Activity — In this exercise, the entries below include pictures. Repeat exactly the lines from the line with "CLAMP,HEAD,RR: none -> 10 x 2.47 = 24.70" to the line with "total: 9546.99 -> 5276.99", including both, but without the pictures.

*****

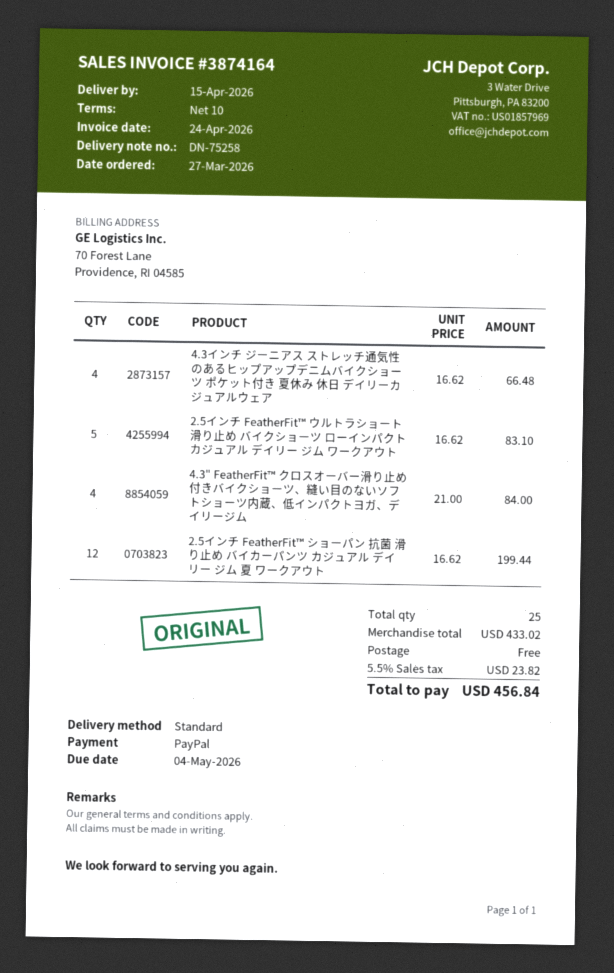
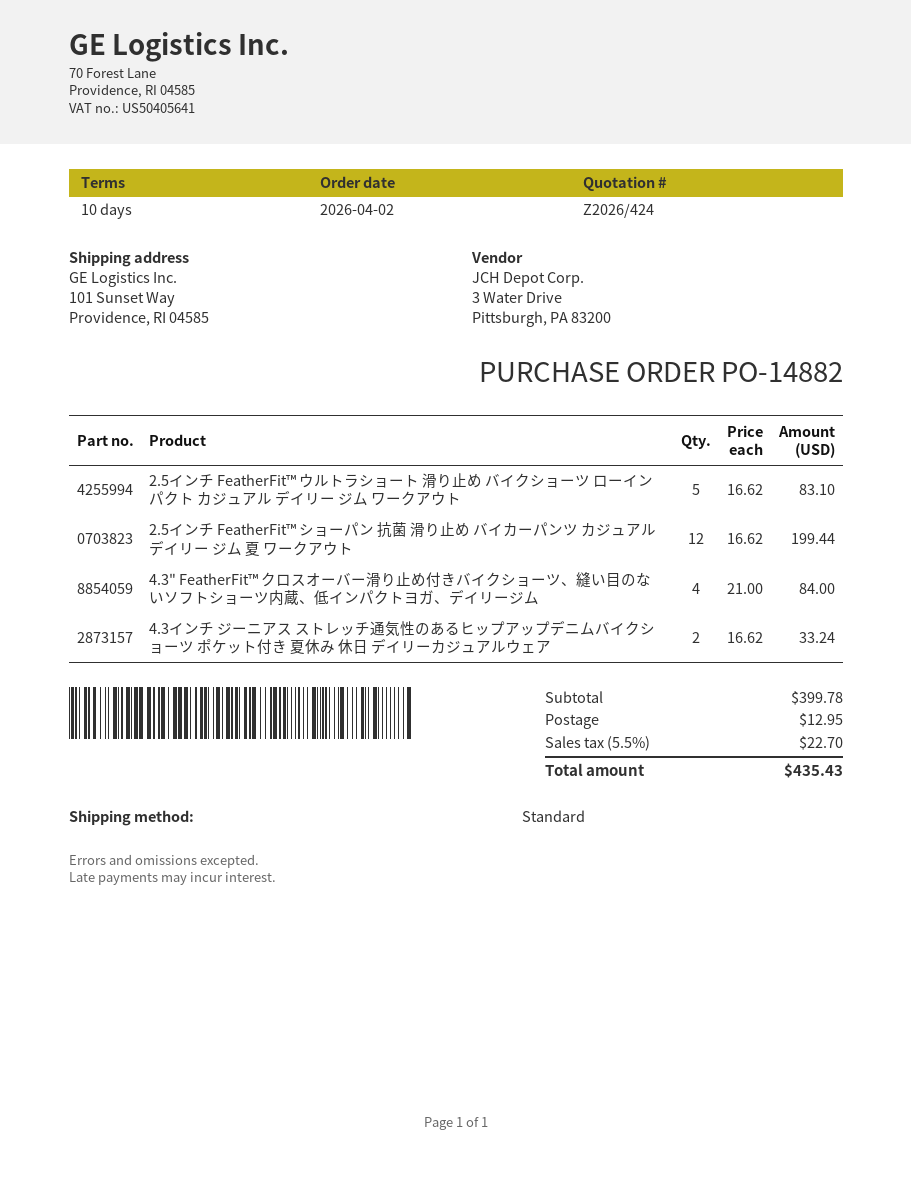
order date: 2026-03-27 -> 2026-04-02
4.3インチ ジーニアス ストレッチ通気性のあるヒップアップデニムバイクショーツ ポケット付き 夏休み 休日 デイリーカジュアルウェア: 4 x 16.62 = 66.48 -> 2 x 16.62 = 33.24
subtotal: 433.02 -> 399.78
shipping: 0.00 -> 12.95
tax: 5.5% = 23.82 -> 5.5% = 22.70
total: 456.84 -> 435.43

*****

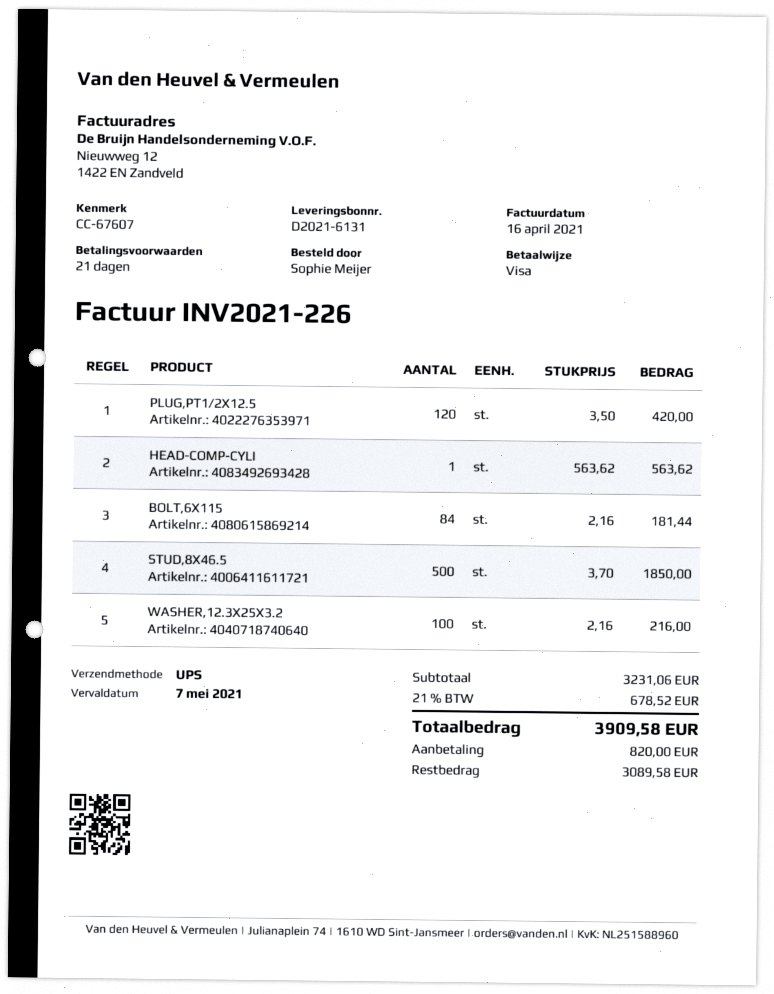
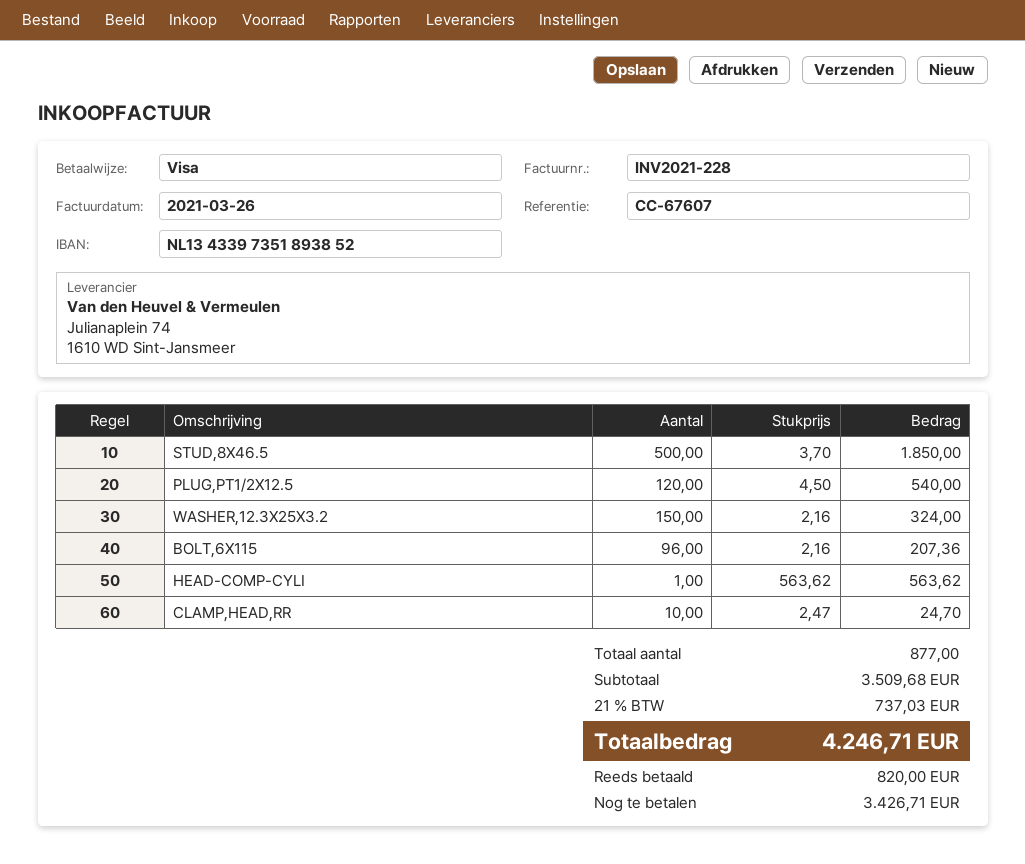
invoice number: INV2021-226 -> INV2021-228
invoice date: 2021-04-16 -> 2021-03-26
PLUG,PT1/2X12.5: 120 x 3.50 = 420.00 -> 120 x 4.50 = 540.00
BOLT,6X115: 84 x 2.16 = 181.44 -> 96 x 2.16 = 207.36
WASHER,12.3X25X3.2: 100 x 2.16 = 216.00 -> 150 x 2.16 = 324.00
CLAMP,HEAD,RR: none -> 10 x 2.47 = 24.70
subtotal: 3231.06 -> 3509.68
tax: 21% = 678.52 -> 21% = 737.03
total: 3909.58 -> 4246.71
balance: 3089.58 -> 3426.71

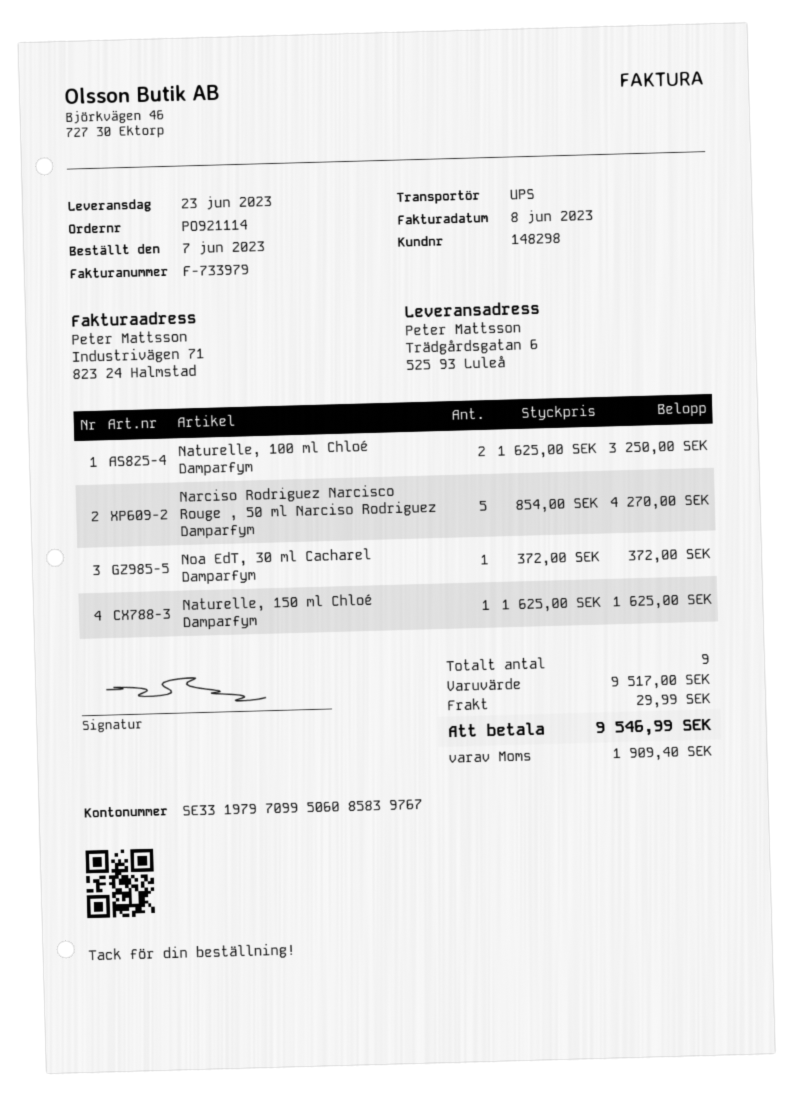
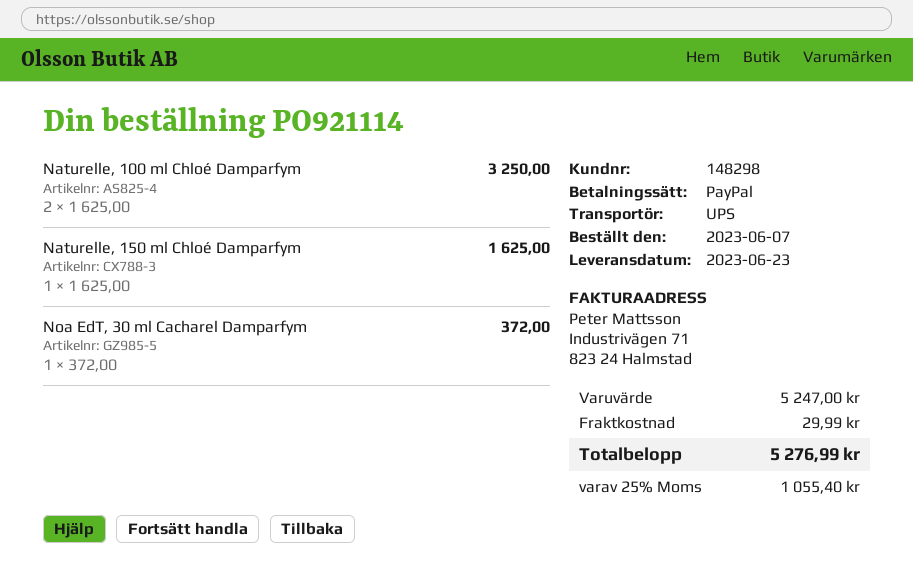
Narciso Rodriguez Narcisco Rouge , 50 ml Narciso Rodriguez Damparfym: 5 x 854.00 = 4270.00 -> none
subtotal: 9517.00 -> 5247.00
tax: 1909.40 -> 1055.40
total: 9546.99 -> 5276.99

*****

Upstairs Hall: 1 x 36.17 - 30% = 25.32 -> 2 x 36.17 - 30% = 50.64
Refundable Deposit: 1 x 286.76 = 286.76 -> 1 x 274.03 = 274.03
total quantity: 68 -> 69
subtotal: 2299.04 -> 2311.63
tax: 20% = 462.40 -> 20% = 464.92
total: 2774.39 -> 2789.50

*****

Exercise response —
CLAMP,HEAD,RR: none -> 10 x 2.47 = 24.70
subtotal: 3231.06 -> 3509.68
tax: 21% = 678.52 -> 21% = 737.03
total: 3909.58 -> 4246.71
balance: 3089.58 -> 3426.71

Narciso Rodriguez Narcisco Rouge , 50 ml Narciso Rodriguez Damparfym: 5 x 854.00 = 4270.00 -> none
subtotal: 9517.00 -> 5247.00
tax: 1909.40 -> 1055.40
total: 9546.99 -> 5276.99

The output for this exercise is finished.